And yet, at the same time, Sandra’s body and heart are experiencing a renaissance, after being on standby for several years. Little by little, her friendship with Clément (Melvil Poupaud) turns into love. But he’s married and the pleasures that come with being his mistress won’t last forever. This passing of time is also embodied by the ever-present Linn (Camille Leban Martins), Sandra’s eight-year-old daughter, and Sandra’s mother Françoise (Nicole Garcia), who has been separated from Georg for some time, also lives nearby. Because that’s also what life’s about: a heart-warming great-grandmother, a sister, a brother-in-law, a father-in-law, Christmases, walks in the park, cinema trips, exhibitions and games of Scrabble…

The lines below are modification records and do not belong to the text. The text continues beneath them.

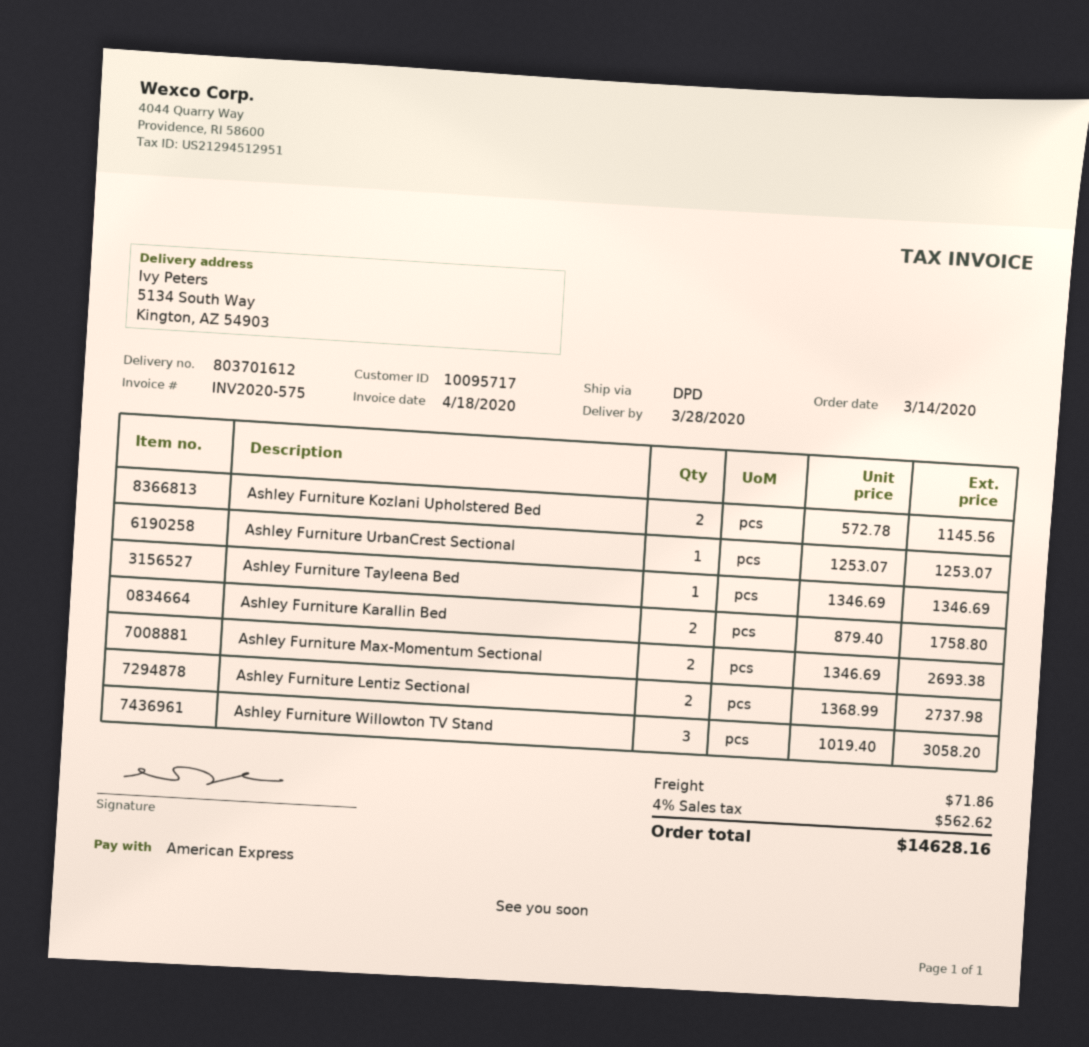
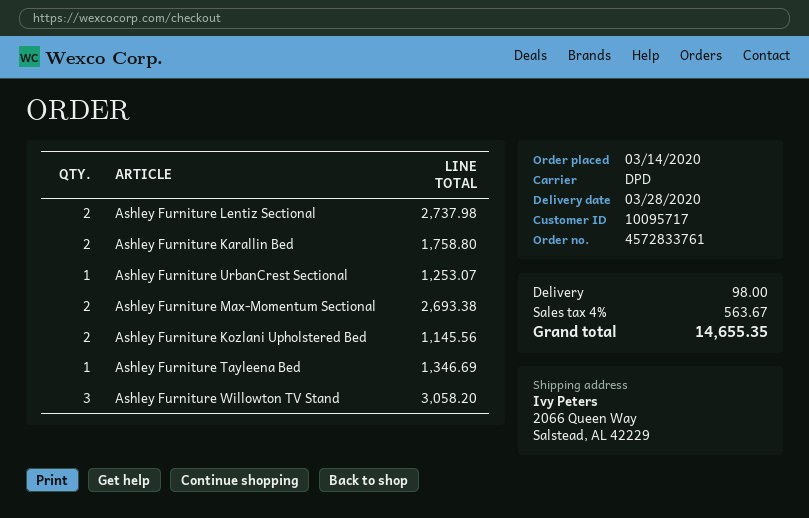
ship to: 5134 South Way, Kington, AZ 54903 -> 2066 Queen Way, Salstead, AL 42229
shipping: 71.86 -> 98.00
tax: 4% = 562.62 -> 4% = 563.67
total: 14628.16 -> 14655.35

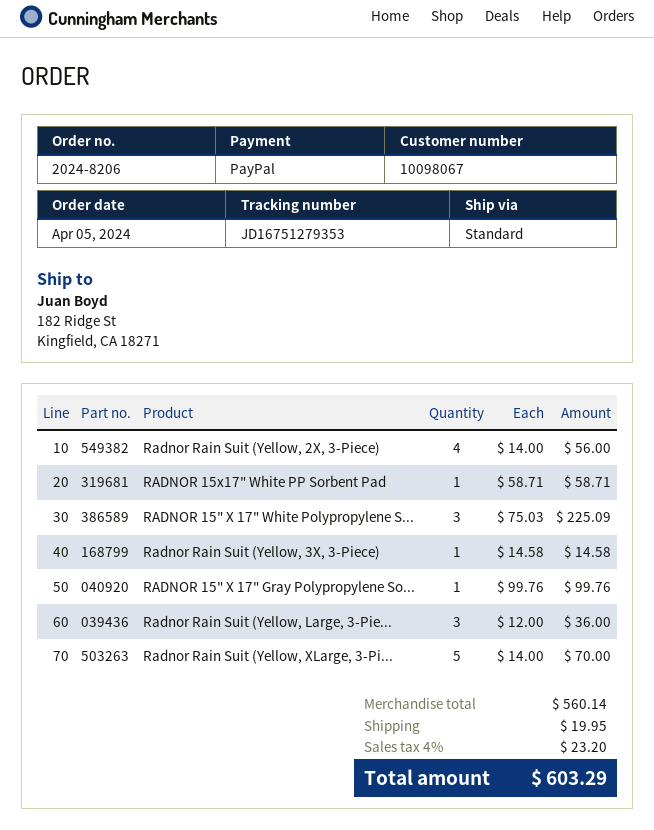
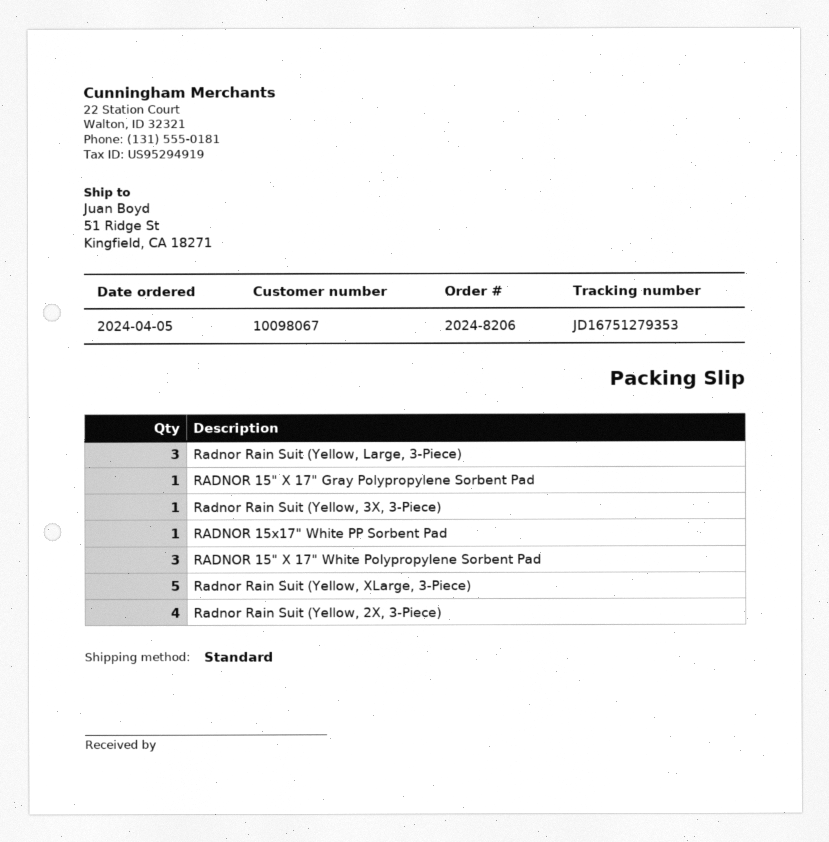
ship to: 182 Ridge St, Kingfield, CA 18271 -> 51 Ridge St, Kingfield, CA 18271

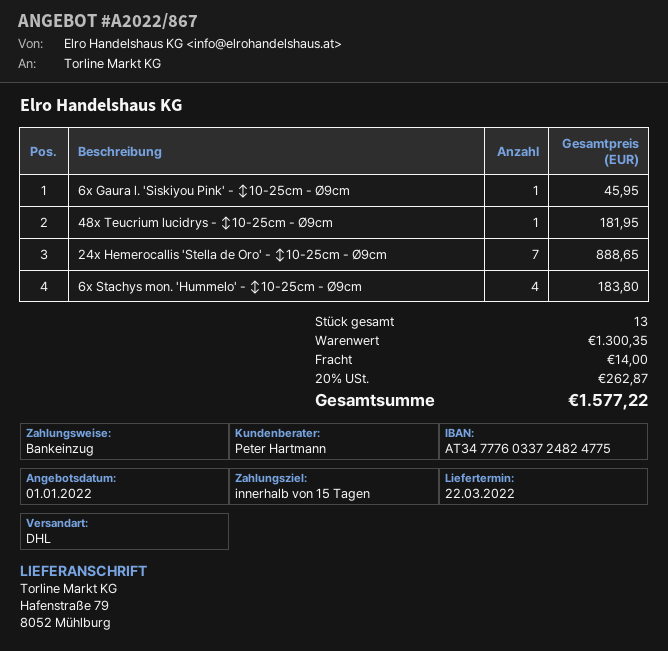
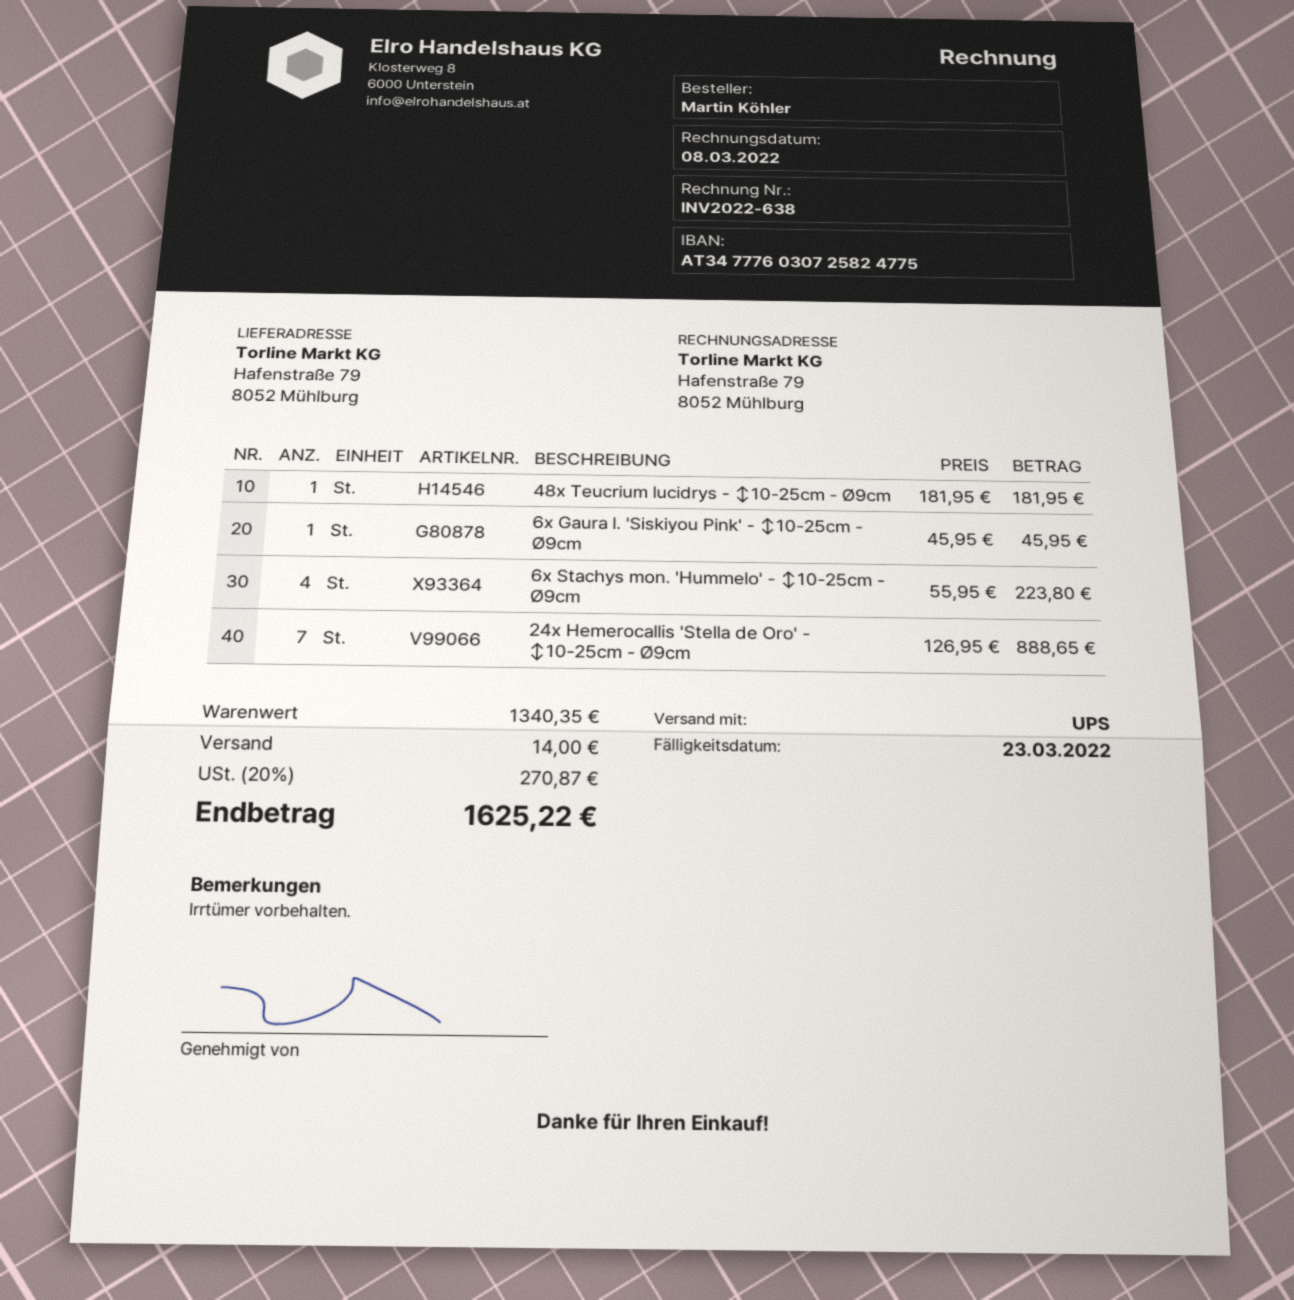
bank account: AT347776033724824775 -> AT347776030725824775
shipping method: DHL -> UPS
6x Stachys mon. 'Hummelo' - ↕10-25cm - Ø9cm: 4 for 183.80 -> 4 for 223.80
subtotal: 1300.35 -> 1340.35
tax: 20% = 262.87 -> 20% = 270.87
total: 1577.22 -> 1625.22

Playing ever so gently with the colours and patterns of the fabric of all our lives, Mia Hansen-Løve patiently weaves together a luminous film about our awareness of existing (just being here) in a place where love, in all its paradoxes ("maybe we can be for someone and against them at the same time"), acts as a connecting thread. At times incredibly moving, the film nonetheless retains focus on a level of modesty and restraint which doesn’t hide anything, but which says everything there is to say about time, the apex predator, and about the dregs of happiness - even the most unreasonable - that you have to grab onto in order to satisfy your soul.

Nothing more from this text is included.